Pursuant to the terms of the Merger Agreement, holders of Class A
Common Stock of UVSG (other than the then controlling stockholder) had
the right to elect to have up to half of their shares of Class A Common
Stock converted into "Merger Consideration" consisting of one share of
TCI's Redeemable Convertible TCI Group Preferred Stock, Series G, par
value $.01 per share and one share of TCI's Redeemable Convertible
Liberty Media Group Preferred Stock, Series H, par value $.01 per
share. A total of 5,557,696 (11,115,392 as adjusted for the stock
split, see Note 4) shares of Class A Common Stock were held by
stockholders who had the right to convert up to half of their shares
into Merger Consideration, and a total of 1,072,733 (2,145,466 as
adjusted for the stock split) shares were so converted.

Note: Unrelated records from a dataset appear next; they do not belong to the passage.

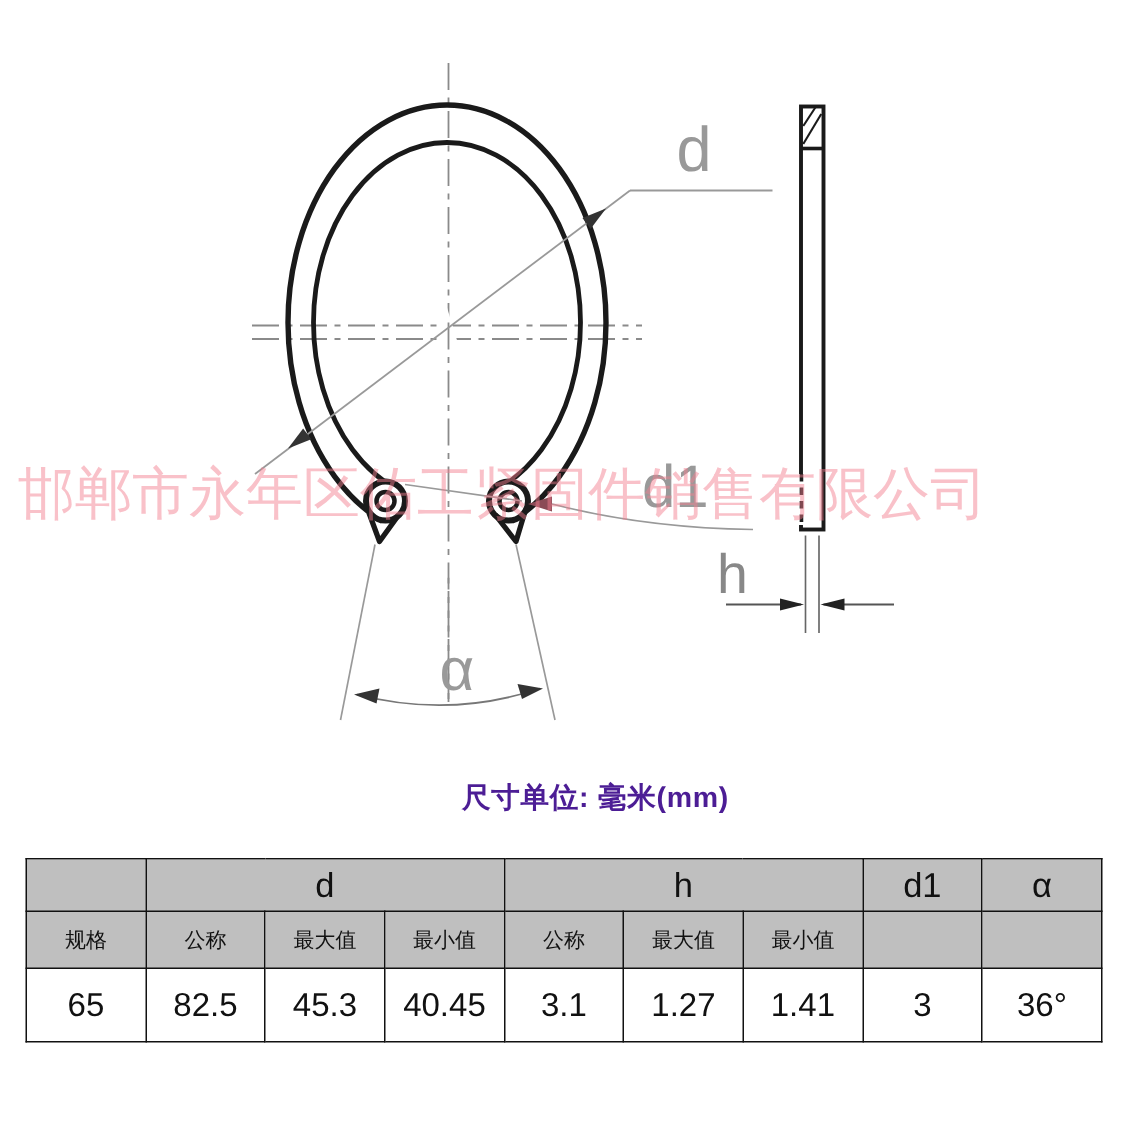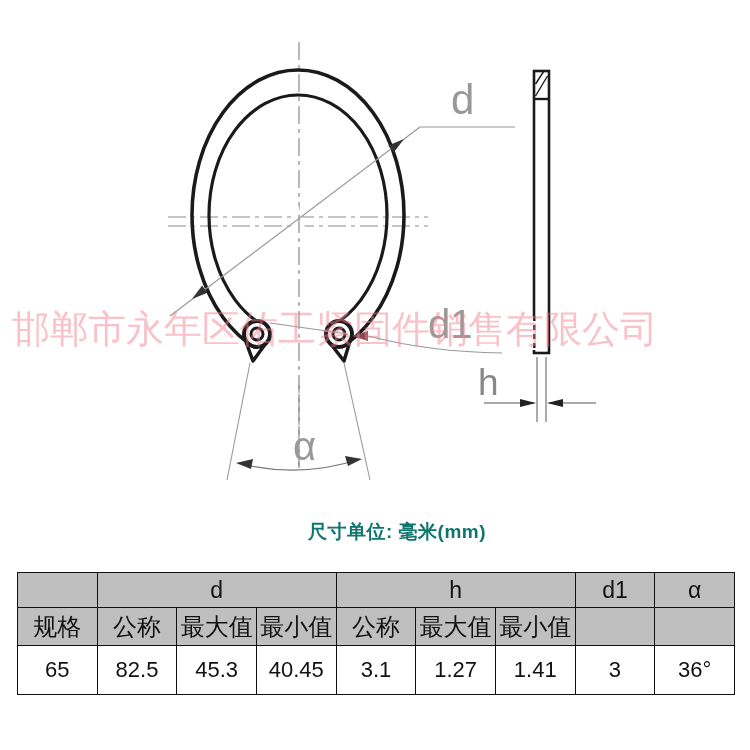--- a/index.html
+++ b/index.html
@@ -3,26 +3,26 @@
 <meta charset="utf-8">
 <style>
   html,body{margin:0;padding:0;background:#ffffff;}
   .page{position:relative;width:750px;height:750px;background:#ffffff;overflow:hidden;
         font-family:"Liberation Sans","DejaVu Sans",sans-serif;}
   .drawing{position:absolute;left:0;top:0;width:750px;height:560px;}
   .watermark{position:absolute;left:0;top:304px;width:630px;text-align:center;
              font-size:38px;font-weight:400;letter-spacing:0px;white-space:nowrap;
              color:rgba(242,125,142,0.48);z-index:5;pointer-events:none;padding-left:12px;}
   .unit-note{position:absolute;left:308px;top:519px;font-size:19px;font-weight:700;
-             color:#0f766e;letter-spacing:0.5px;}
+             color:#4c1d95;letter-spacing:0.5px;}
   table.spec{position:absolute;left:17px;top:572px;width:718px;border-collapse:collapse;
              table-layout:fixed;text-align:center;color:#111;}
   table.spec td{border:1.6px solid #111;padding:0;overflow:hidden;}
   table.spec tr.r1 td{height:34px;background:#bfbfbf;font-size:23px;}
-  table.spec tr.r2 td{height:37px;background:#bfbfbf;font-size:24px;}
+  table.spec tr.r2 td{height:37px;background:#bfbfbf;font-size:14px;}
   table.spec tr.r3 td{height:48px;background:#ffffff;font-size:22px;}
   svg text{font-family:"Liberation Sans","DejaVu Sans",sans-serif;}
 </style>
 </head>
 <body>
 
 <div class="page">
 
   <svg class="drawing" viewBox="0 0 750 560">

In connection with the Merger, UVSG's then controlling stockholder
converted 6,186,647 (12,373,294 as adjusted for the stock split) of the
shares of Class B Common Stock of UVSG held by him into shares of Class
A Common Stock. Pursuant to the terms of the Merger Agreement, the
remaining 6,186,647 (12,373,294 as adjusted for the stock split) shares
of Class B Common Stock retained by UVSG's controlling stockholder were
converted into Merger Consideration.
7
<PAGE>
UNITED VIDEO SATELLITE GROUP, INC.
NOTES TO CONDENSED CONSOLIDATED FINANCIAL STATEMENTS
As a consequence of the foregoing transactions, TCI acquired
6,186,647 (12,373,294 as adjusted for the stock split) shares of Class
B Common Stock and 1,072,733 (2,145,466 as adjusted for the stock
split) shares of Class A Common Stock, together representing
approximately 40% of the issued and outstanding common stock of UVSG
and approximately 86% of the total voting power of UVSG common stock
immediately after the Merger, resulting in UVSG becoming a majority-
controlled subsidiary of TCI.
4. Stock Split
On February 8, 1996, the Board of Directors declared a two-for-one
split of the Company's Class A Common Stock and Class B Common Stock.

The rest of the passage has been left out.